# Venison summer sausage  using the smoker and sous vide



## crazymoon (Dec 19, 2019)

I made my annual Christmas time venison summer sausage a little different this year. Here's the main ingredients;






I usually go 7 pounds venison to 3 pounds pork butt-I didn't have my glasses on when I weighed the venison and read the scales wrong.I didn't discover my error until the next day when the meat was thawed. I only had 5.5 pounds of venny so I added 4.5 pounds of the leanest pork butt I could trim off a butt.
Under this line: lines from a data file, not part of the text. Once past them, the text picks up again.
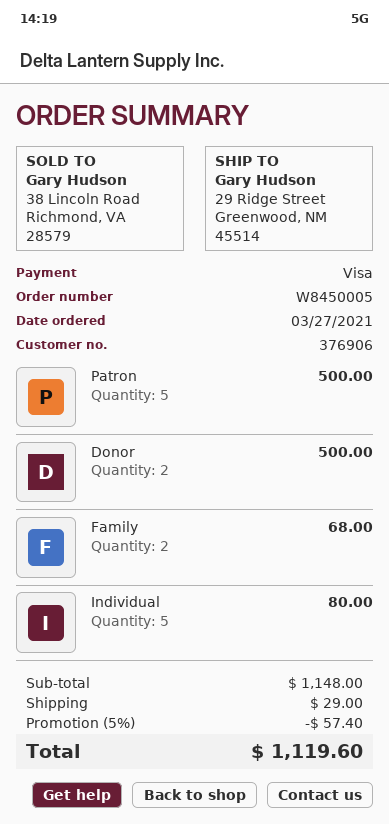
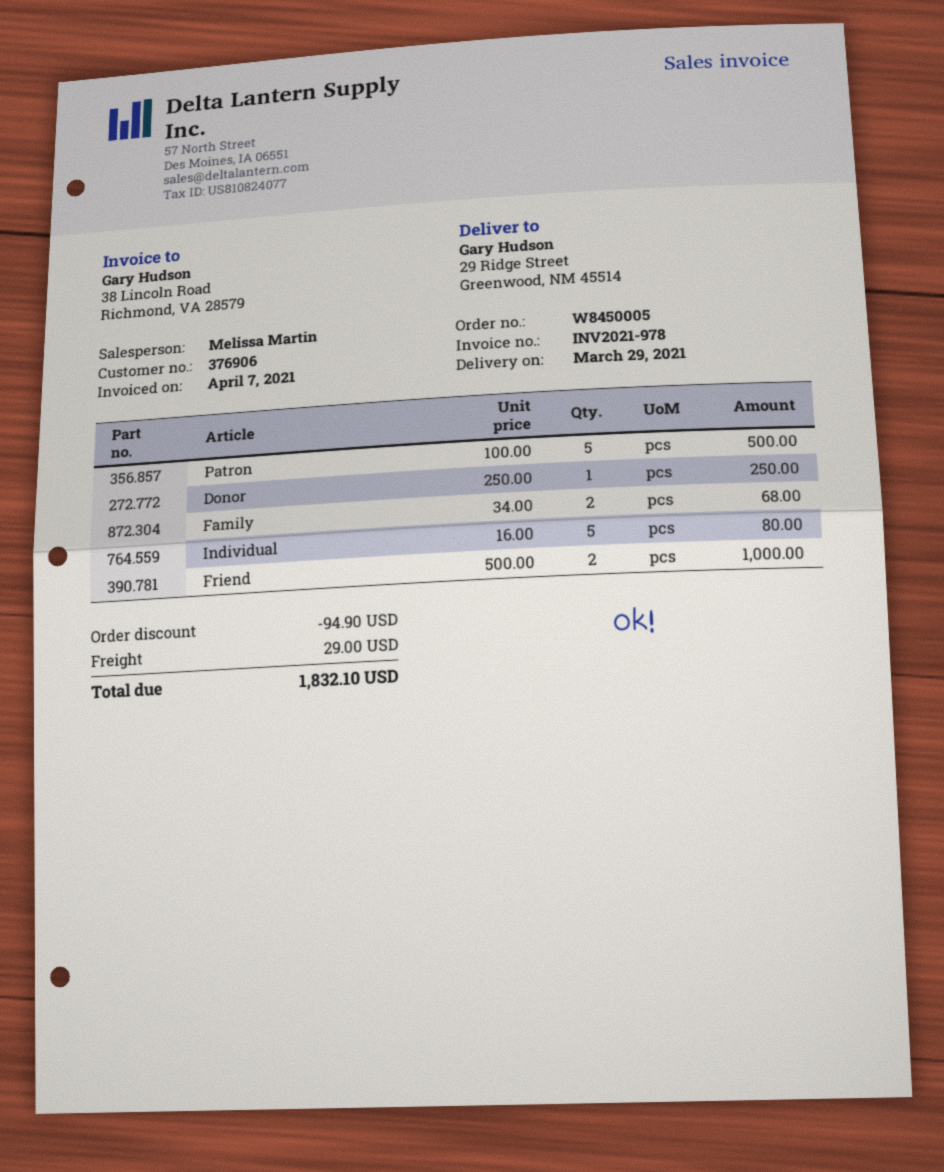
Donor: 2 for 500.00 -> 1 for 250.00
Friend: none -> 2 for 1000.00
discount: 57.40 -> 94.90
total: 1119.60 -> 1832.10

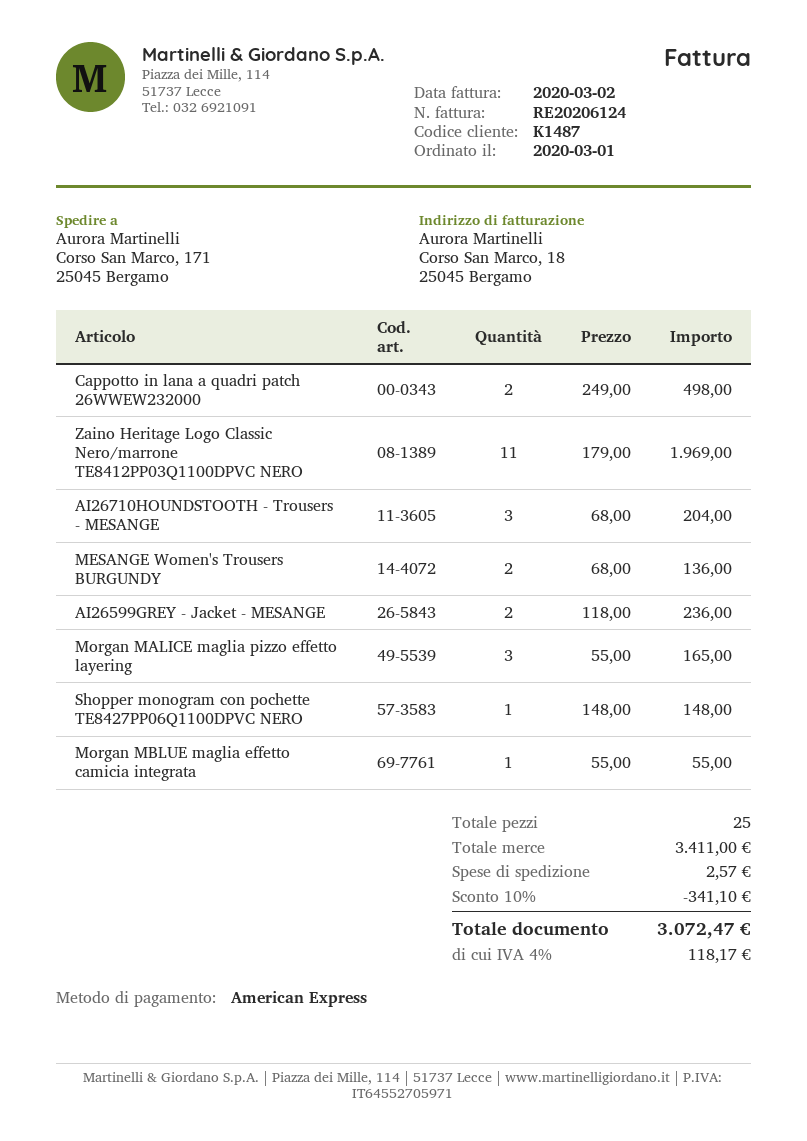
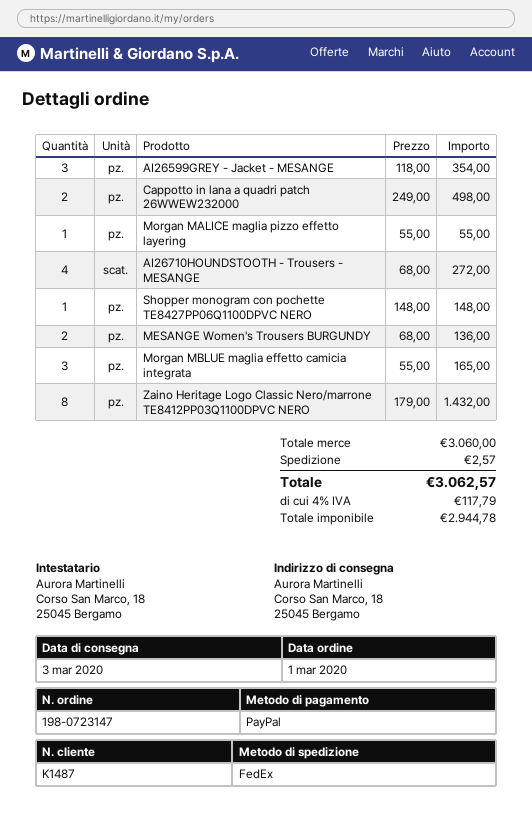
payment method: American Express -> PayPal
ship to: Corso San Marco, 171, 25045 Bergamo -> Corso San Marco, 18, 25045 Bergamo
Zaino Heritage Logo Classic Nero/marrone TE8412PP03Q1100DPVC NERO: 11 x 179.00 = 1969.00 -> 8 x 179.00 = 1432.00
AI26710HOUNDSTOOTH - Trousers - MESANGE: 3 x 68.00 = 204.00 -> 4 x 68.00 = 272.00
AI26599GREY - Jacket - MESANGE: 2 x 118.00 = 236.00 -> 3 x 118.00 = 354.00
Morgan MALICE maglia pizzo effetto layering: 3 x 55.00 = 165.00 -> 1 x 55.00 = 55.00
Morgan MBLUE maglia effetto camicia integrata: 1 x 55.00 = 55.00 -> 3 x 55.00 = 165.00
subtotal: 3411.00 -> 3060.00
discount: 10% = 341.10 -> none
tax: 4% = 118.17 -> 4% = 117.79
total: 3072.47 -> 3062.57

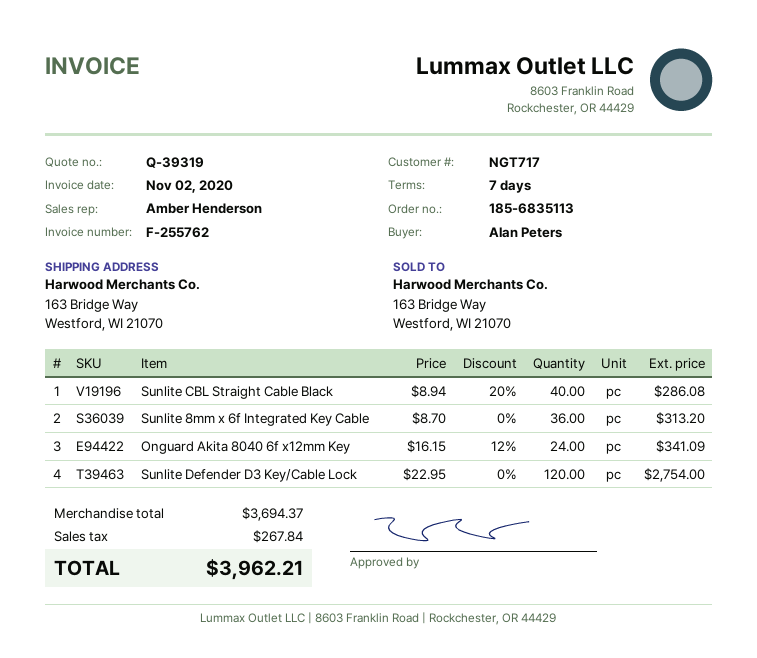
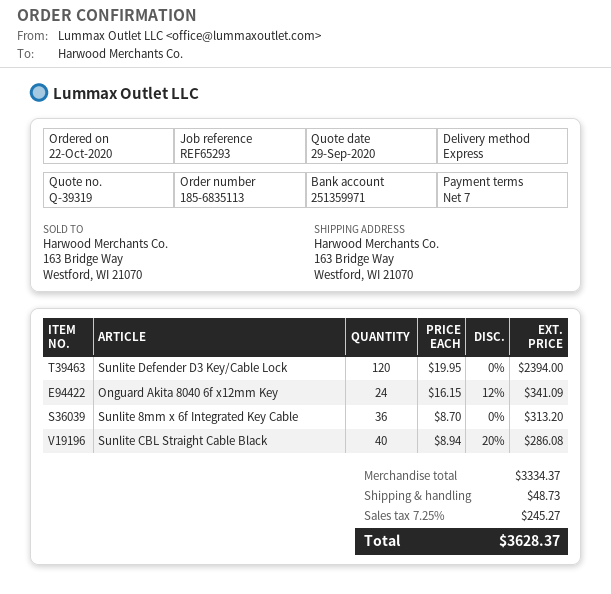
Sunlite Defender D3 Key/Cable Lock: 120 x 22.95 = 2754.00 -> 120 x 19.95 = 2394.00
subtotal: 3694.37 -> 3334.37
shipping: none -> 48.73
tax: 267.84 -> 245.27
total: 3962.21 -> 3628.37

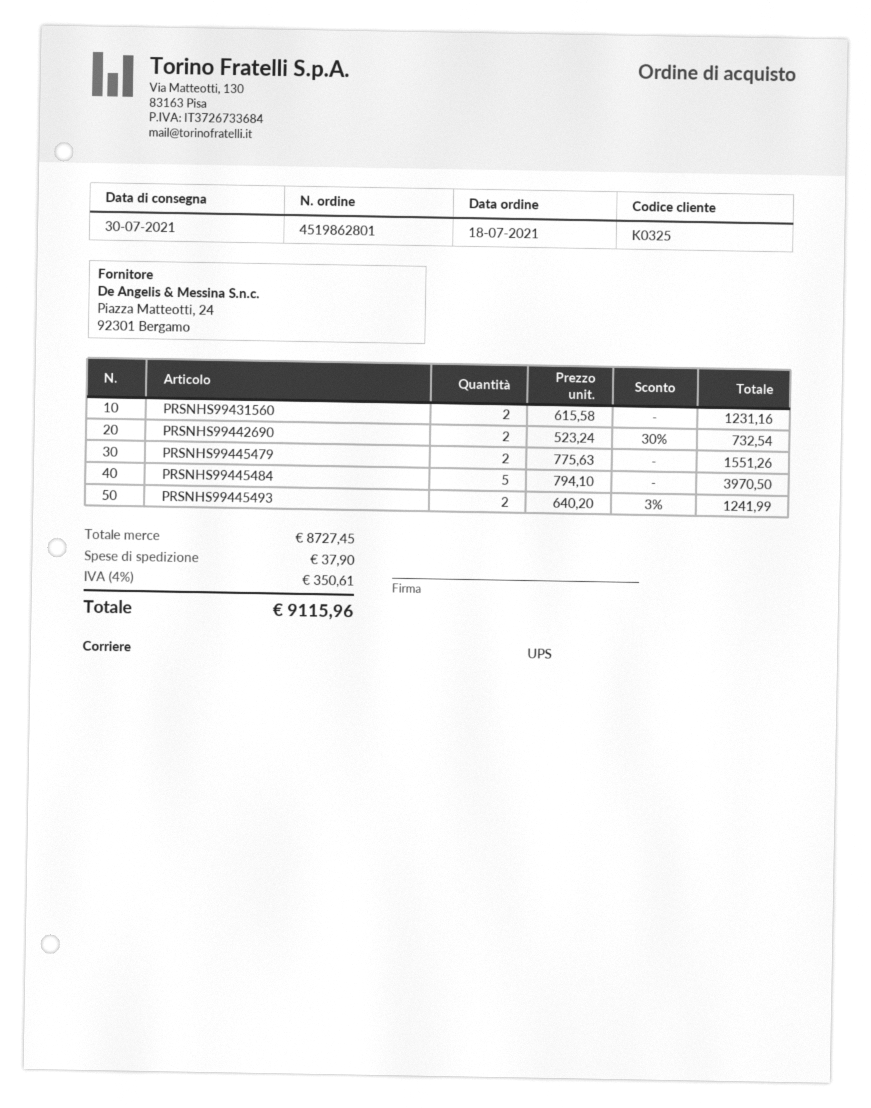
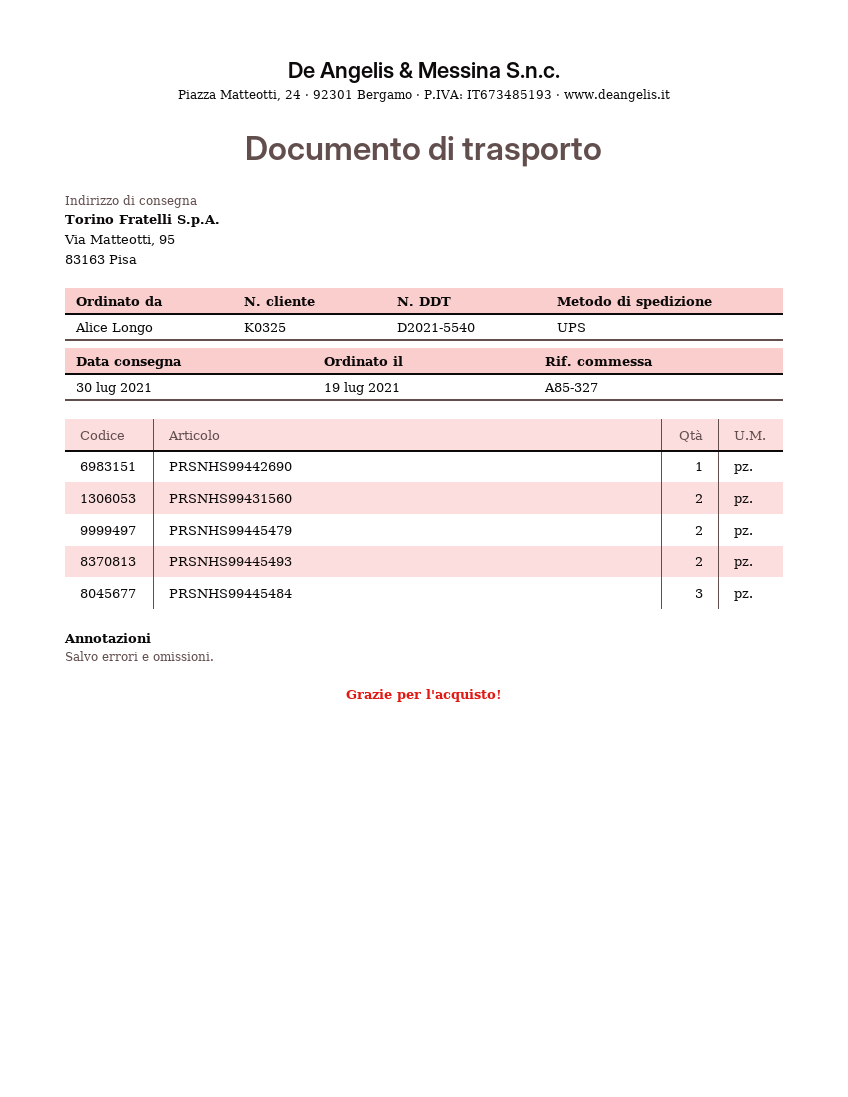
order date: 2021-07-18 -> 2021-07-19
PRSNHS99442690: 2 -> 1
PRSNHS99445484: 5 -> 3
I ground up through a 3/16 plate twice and mixed in spices,cheese(1 pound for 10 pounds of meat) and 1 cup of  diced jalapenos.





I stuffed into 61mm casings that had been soaked in lukewarm water for 45minutes  and left in the fridge until the next day.My tools of the trade for stuffing come in handy:










 The next morning I dried the sausage in the smoker for and hour+ at 120-130* and then hit them with hickory chips at 140* for two hours. After many questions and great answers from our SMF crew I went to the sous vide with my sausgae for 4.5 hours at 140*.  Baldwins chart said 3.25 hours for my size casings and DaveOmak said an hour longer doesnt' hurt. The sausage was a bit crowded in the container so I went a bit longer.Into the snow they went for an hour :










I cut into them today and they are perfect!!! I will do all my VSS this way from now on.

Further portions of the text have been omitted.